Expression of mTOR in normal and pathological conditions

Abstract

The mechanistic/mammalian target of rapamycin (mTOR), a protein discovered in 1991, integrates a complex pathway with a key role in maintaining cellular homeostasis. By comprising two functionally distinct complexes, mTOR complex 1 (mTORC1) and mTORC2, it is a central cellular hub that integrates intra- and extracellular signals of energy, nutrient, and hormone availability, modulating the molecular responses to acquire a homeostatic state through the regulation of anabolic and catabolic processes.
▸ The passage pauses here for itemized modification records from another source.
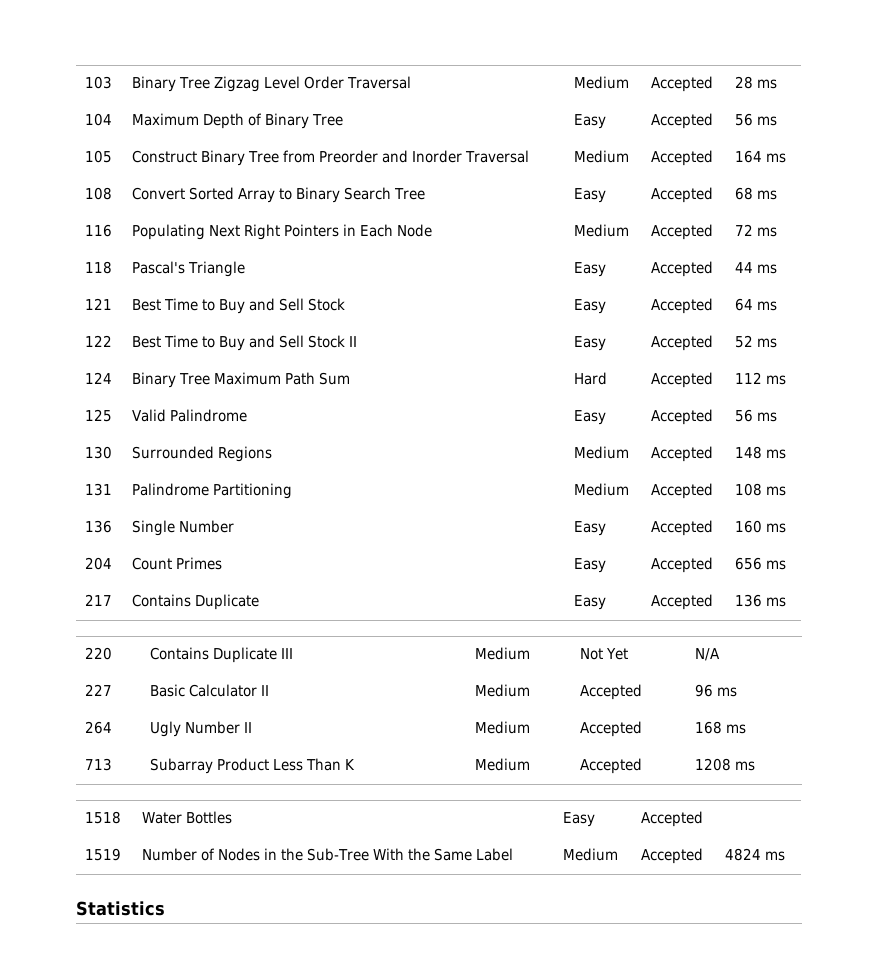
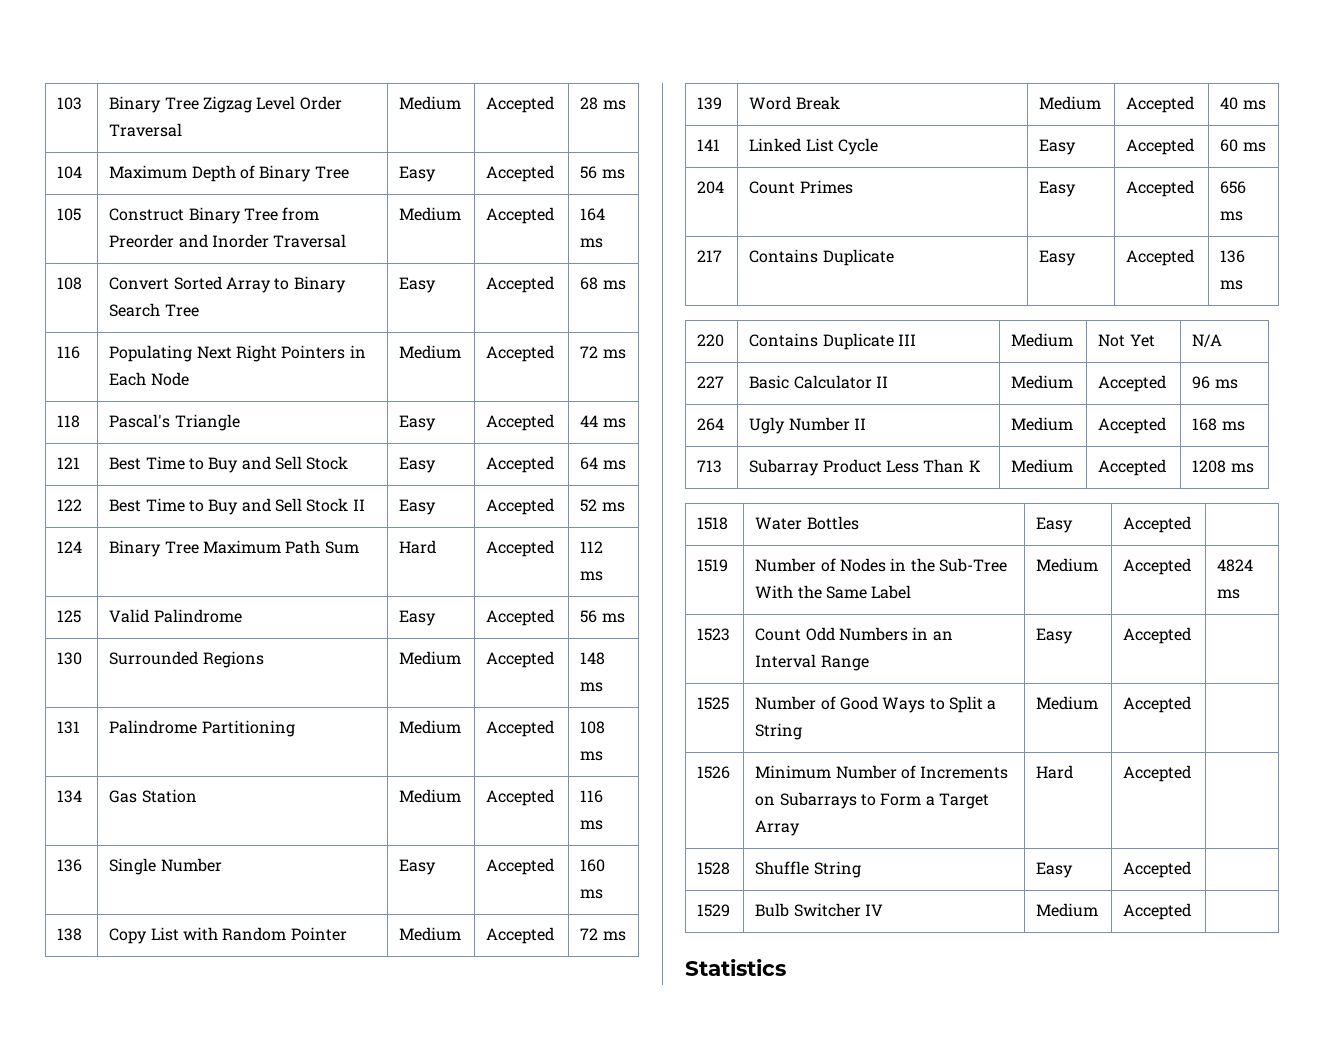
(786, 491) none -> [57,790,83,803] [109,789,197,803] [399,789,462,803] [486,789,555,806] [580,790,604,803] [580,820,604,830] // 134 | Gas Station | Medium | Accepted | 116 ms
(786, 528) none -> [57,928,83,941] [109,927,347,944] [399,927,462,941] [486,927,555,944] [580,928,626,941] [697,97,723,110] [749,96,840,110] [1039,96,1102,110] [1126,96,1195,113] [1220,97,1266,110] [697,139,721,151] [749,138,878,155] [1039,139,1077,155] [1126,138,1195,155] [1220,139,1266,152] // 138 | Copy List with Random Pointer | Medium | Accepted | 72 ms // 139 | Word Break | Medium | Accepted | 40 ms // 141 | Linked List Cycle | Easy | Accepted | 60 ms
(785, 856) none -> [697,628,731,641] [755,627,953,641] [755,654,869,671] [1036,628,1074,644] [1123,627,1192,644] [697,697,730,710] [755,696,997,713] [755,723,803,740] [1036,696,1099,710] [1123,696,1192,713] [697,766,731,779] [755,765,1009,779] [755,792,989,809] [755,820,801,836] [1036,765,1074,779] [1123,765,1192,782] [697,862,731,875] [755,861,861,878] [1036,862,1074,878] [1123,861,1192,878] [697,904,731,917] [755,903,883,917] [1036,903,1099,917] [1123,903,1192,920] // 1523 | Count Odd Numbers in an Interval Range | Easy | Accepted | // 1525 | Number of Good Ways to Split a String | Medium | Accepted | // 1526 | Minimum Number of Increments on Subarrays to Form a Target Array | Hard | Accepted | // 1528 | Shuffle String | Easy | Accepted | // 1529 | Bulb Switcher IV | Medium | Accepted |

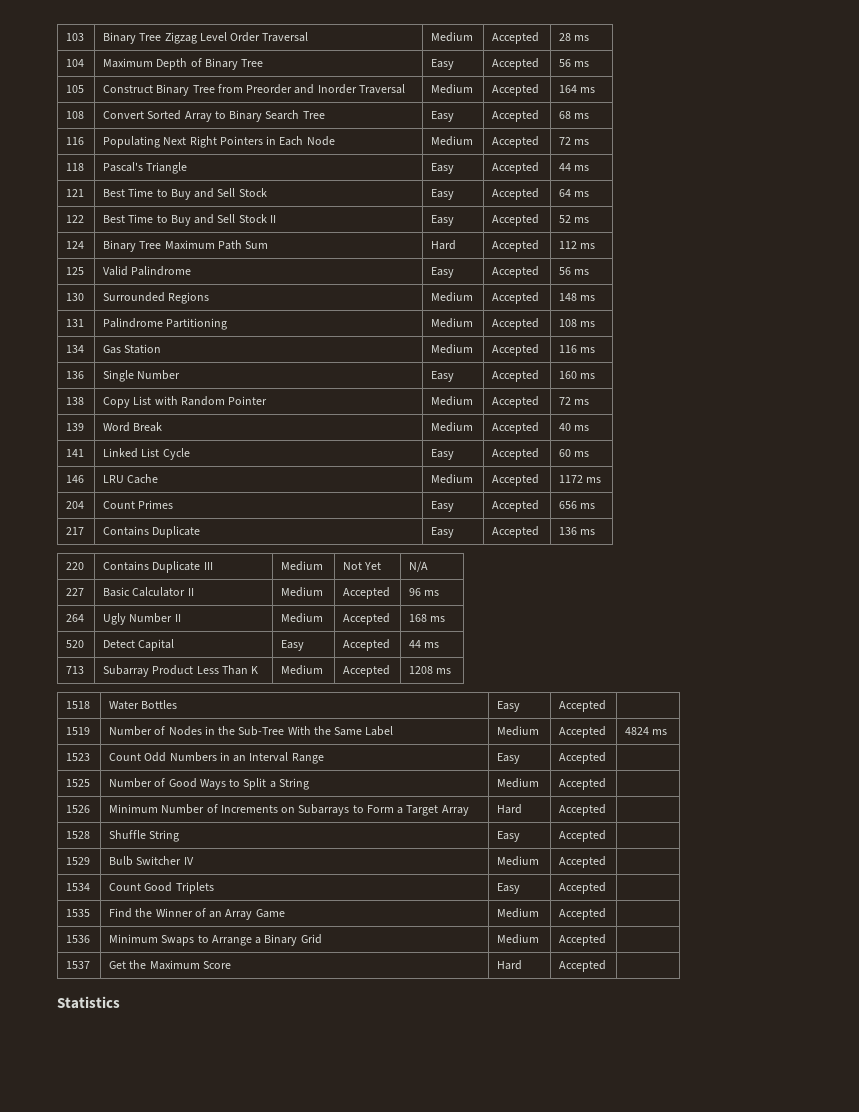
(1266, 147) none -> [66,475,85,483] [103,474,159,484] [431,474,474,484] [492,474,540,486] [559,475,602,483] // 146 | LRU Cache | Medium | Accepted | 1172 ms
(1245, 426) none -> [66,640,85,648] [103,639,175,651] [281,640,305,651] [343,639,391,651] [409,640,440,648] // 520 | Detect Capital | Easy | Accepted | 44 ms
(1192, 911) none -> [66,883,91,891] [109,882,214,894] [497,883,521,894] [559,882,607,894] [66,909,91,917] [109,908,285,920] [497,908,540,918] [559,908,607,920] [66,935,91,943] [109,934,322,946] [497,934,540,944] [559,934,607,946] [66,961,91,969] [109,960,231,970] [497,960,523,970] [559,960,607,972] // 1534 | Count Good Triplets | Easy | Accepted | // 1535 | Find the Winner of an Array Game | Medium | Accepted | // 1536 | Minimum Swaps to Arrange a Binary Grid | Medium | Accepted | // 1537 | Get the Maximum Score | Hard | Accepted |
Accordingly, dysregulation of mTOR pathway has been implicated in a variety of human diseases. While major advances have been made regarding the regulators and effectors of mTOR signaling pathway, insights into the regulation of mTOR gene expression are beginning to emerge. Here, we present the current available data regarding the mTOR expression regulation at the level of transcription, translation and mRNA stability and systematize the current knowledge about the fluctuations of mTOR expression observed in several diseases, both cancerous and non-cancerous. In addition, we discuss whether mTOR expression changes can be used as a biomarker for diagnosis, disease progression, prognosis and/or response to therapeutics. We believe that our study will contribute for the implementation of new disease biomarkers based on mTOR as it gives an exhaustive perspective about the regulation of mTOR gene expression in both normal and pathological conditions.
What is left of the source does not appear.